– Я так не думаю, - взгляд его стал тёмным.
– Ты серьёзно думаешь, что я могу посмотреть на такого как ты неудачника? Посмотри на себя. Да никогда даже не мечтай об этом. Дворник.
– Я не…
– Что ты? Это же смешно. У меня жених, и мы поженимся скоро, когда он сделает мне предложение, мы поженимся. А ты так и будешь дворником всю оставшуюся жизнь. Вот идиот, чего себе придумал, что я могу обратить внимание на такого?!
В порыве злости она совершенно не думала о том, что говорит, просто говорила то, что вырывалось изнутри. Гадкие и совершенно не её слова. Остановить их нет никакой возможности.
– Ты настоящий придурок, если думаешь… – но тут она остановилась.
В его глазах сверкнул огонь, просто блик, но Дашка поняла, что говорит не то. Она увидела, как дёрнулось его плечо, как взгляд стал суровым и дерзким. Увидела, как он начал приближаться, спохватилась, но поняла – некуда бежать. Сейчас он подойдёт и…
Она почувствовала его руку на щеке, на волосах, она увидела его губы так близко. Ощутила его дыхание и поняла, что никуда уже не денется. И эта залитая водой кухня в один момент превратилась во что-то другое. Теперь это была не кухня вовсе, а первобытная пещера, где совершенно дикий мужчина с глазами, полными огня, набросился на законную свою добычу, покорённую им женщину. Всё здесь металось и сыпалось, всё летело в неизвестность. Всё стонало и пело. То замирало на мгновения, то снова бросалось в невероятный пляс.
Что произошло? Не понял никто, и поняли все, кто тут был. Она – узнала, что отныне жизнь её провались в пропасть на недосягаемую глубину. Поняла, что сама, по собственной воле, спрыгнула туда и отныне не желает возвращаться обратно. Здесь теперь её жизнь.
А он – ощутил, что поднялся высоко к небу, туда, куда даже не смотрел никогда. За облака и ещё дальше, туда, где живут на небе звёзды. И он теперь – рядом с ними.
Но в ответ на его мысли она сказала:
– Ты должен уйти.
Он встал, надел мокрые брюки и рубашку. Посмотрел на Дашу долгим, требующим ответа взглядом, но она ничего не сказала, только отвела глаза.
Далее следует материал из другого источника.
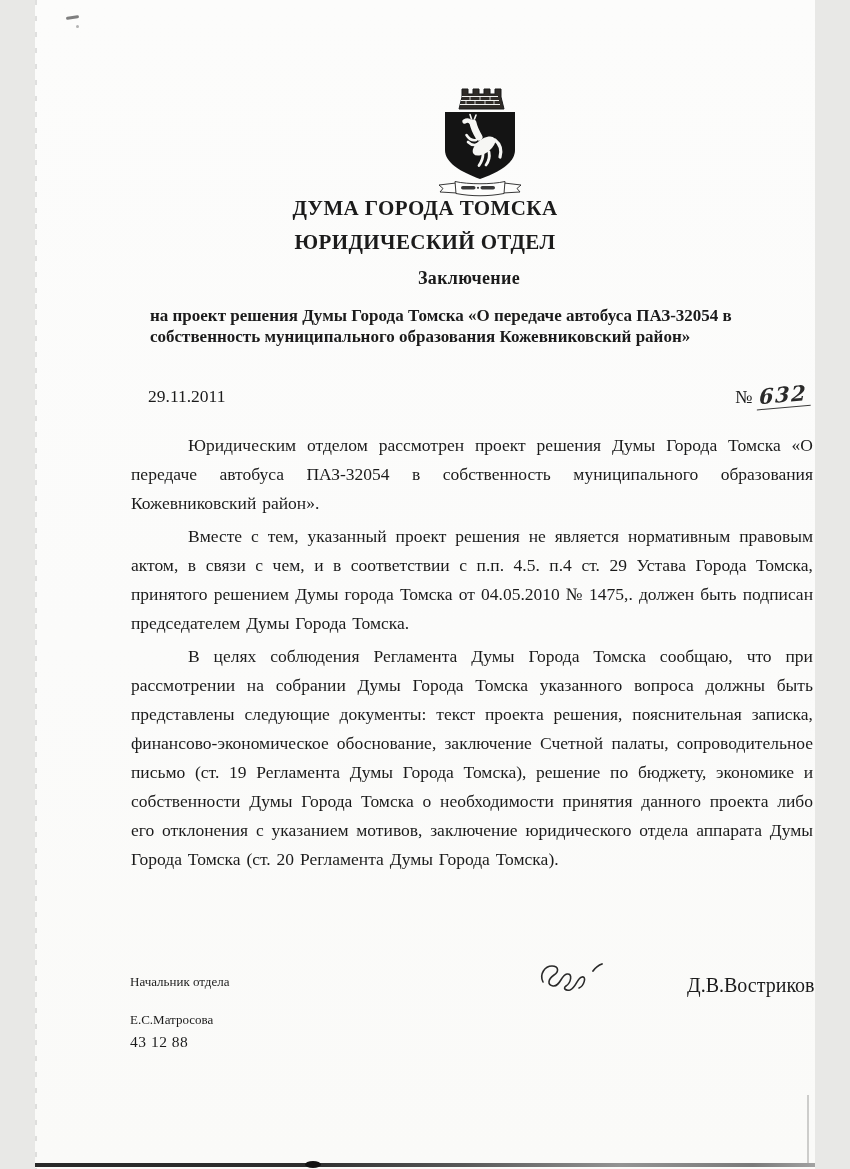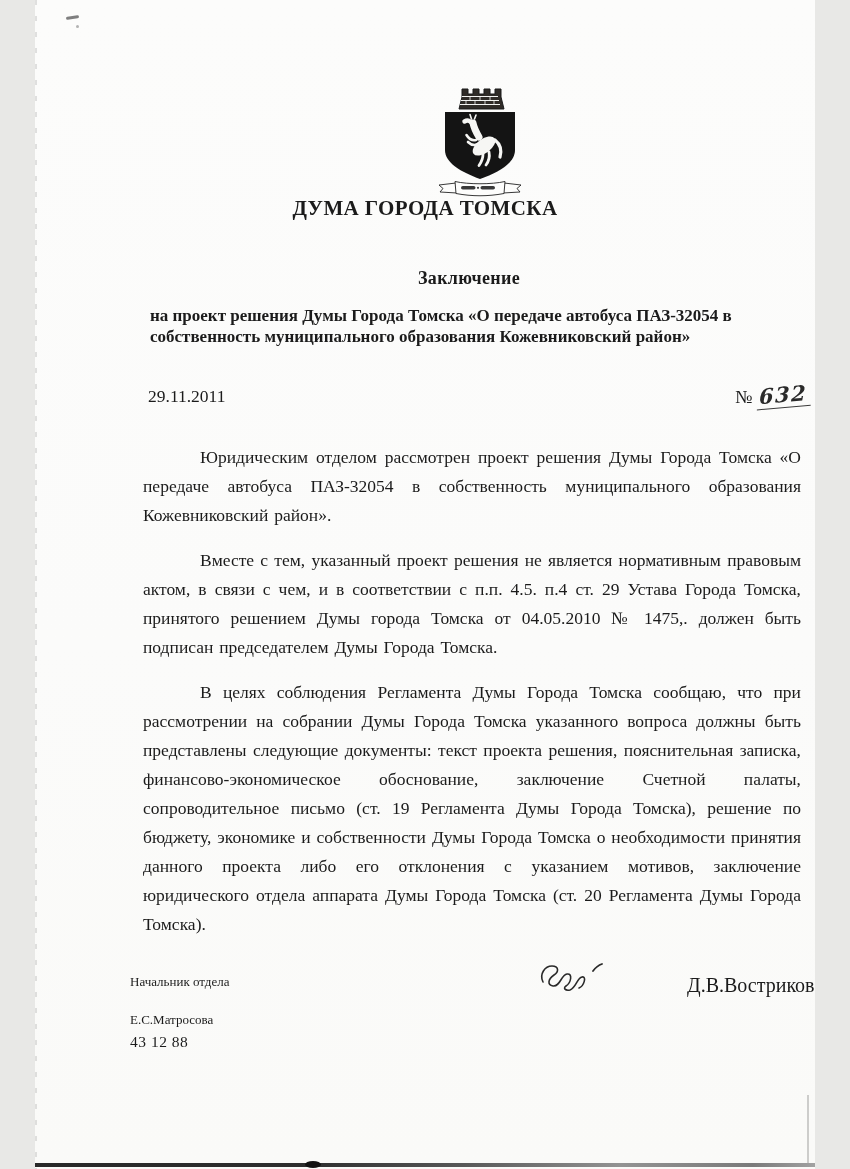--- a/index.html
+++ b/index.html
@@ -19,21 +19,21 @@
   
   .date{left:113px;top:386px;font-size:17.5px;}
   .num{left:700px;top:383px;font-size:18px;white-space:nowrap;}
   .num-val{
     display:inline-block;font-family:"DejaVu Serif",serif;font-style:italic;font-weight:bold;
     font-size:21px;letter-spacing:1.5px;color:#2a2a2a;transform:rotate(-5deg) skewX(-6deg);
     border-bottom:1.6px solid #3a3a3a;padding:0 4px 0 2px;margin-left:5px;position:relative;top:-1px;
   }
   
   .bodytext{left:92px;top:427px;width:690px;}
-  .bodytext p{margin:16px;text-indent:57px;font-size:17.5px;line-height:29px;text-align:justify;word-spacing:1.5px;}
+  .bodytext p{margin:4px;text-indent:57px;font-size:17.5px;line-height:29px;text-align:justify;word-spacing:1.5px;}
   
   .sig-pos{left:95px;top:974px;font-size:13px;}
   .scribble{left:498px;top:956px;}
   .sig-name{left:652px;top:974px;font-size:20px;}
   .exec-name{left:95px;top:1012px;font-size:13px;}
   .exec-phone{left:95px;top:1033px;font-size:15.5px;letter-spacing:.5px;}
   
   .mark-a{left:31px;top:16px;width:13px;height:3px;background:#4a4a4a;transform:rotate(-8deg);border-radius:2px;opacity:.7;}
   .mark-b{left:41px;top:25px;width:3px;height:3px;background:#777;border-radius:50%;opacity:.55;}
   .speck1{left:827px;top:202px;width:2px;height:7px;background:#8a8a8a;transform:rotate(15deg);opacity:.5;}
@@ -77,20 +77,21 @@
         <path d="M74,97 L91,99 L87,102.5 L90,106 L73,107 Z" fill="#fdfdfc" stroke="#222" stroke-width="0.9"></path>
         <path d="M25,95.5 C38,98.5 62,98.5 75,95.5 L74,107.5 C58,110.5 42,110.5 26,107.5 Z" fill="#fdfdfc" stroke="#222" stroke-width="0.9"></path>
         <rect x="31" y="100" width="14.5" height="3.6" rx="1.8" fill="#3a3a3a"></rect>
         <circle cx="48" cy="101.8" r="1.1" fill="#3a3a3a"></circle>
         <rect x="50.5" y="100" width="14.5" height="3.6" rx="1.8" fill="#3a3a3a"></rect>
       </g>
     </svg>
   </div>
 
   <div class="abs org">ДУМА ГОРОДА ТОМСКА</div>
+  <div class="abs dept">ЮРИДИЧЕСКИЙ ОТДЕЛ</div>
   <div class="abs doctype">Заключение</div>
   <div class="abs subject">на проект решения Думы Города Томска «О передаче автобуса ПАЗ-32054 в собственность муниципального образования Кожевниковский район»</div>
 
   <div class="abs date">29.11.2011</div>
   <div class="abs num">
     <span>№</span><span class="num-val">632</span>
   </div>
 
   <div class="abs bodytext">
     <p>Юридическим отделом рассмотрен проект решения Думы Города Томска «О передаче автобуса ПАЗ-32054 в собственность муниципального образования Кожевниковский район».</p>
А когда он скрылся за углом прихожей, услышал:
– Не приходи сюда больше.
-----
В узкой бытовке уютно. Там и сям в правильном беспорядке разбросаны слесарные инструменты. В углу тележка, метла, совок. Под дальней стеной старая кровать, у боковой – стол, рядом с ним два засаленных стула и обшарпанный табурет. Под потолком одинокая лампочка рассеивает жёлтый свет.
Здесь тепло зимой, прохладно летом. Здесь не слышно городского шума. Разговоры всё больше задушевные. Ни сор, ни брани, кроме редких, крепких слов, что иногда вставляет в рассказы Петруха. Палыч – тот больше по-народному, но без брани, а Мишка-дворник, так тот вообще молчун. Порой за целый день из него слова не вытянешь. Но молчит он так, что и Петруха, и Палыч понимают, даже если он ничего не говорит, всё равно согласен с их мнением. Иногда, конечно, и он заговорит, так что не остановишь, но это редко. Больше по случаю.
А это пришёл от Воробьёвой чернее тучи. Мокрый с ног до головы.
– Ого! – Петруха удивился.
– Понятно, – Палыч взял инструменты, посмотрел на Мишку с укоризной, мол, чего вызвался, если ничего не умеешь, и вышел.
Попытался Петруха порасспрашивать, что и как, да ничего не добился. Пустое.
На следующий день во время обеденного перерыва снова собрались все в бытовке. Миша на кровати валяется с телефоном, Палыч у стола. Петруха вчерашнюю тему не отпускал. Уже многого домыслил, накрутил и докумекал. И давай развивать:
– Так ты чего, на эту Дашку, что ли, наметился? У-у-у. Куда кинул – не на твою удочку рыба. Гонористая она девка. Я таких на дух не перевариваю. Всё шо-то корчит принцессу, а глянуть не на что, тьфу. Ножки то-о худенькие! А всё каблуки оттакенные норовит напялить. Тока то шо мордашка ничего такая. Ну и всё.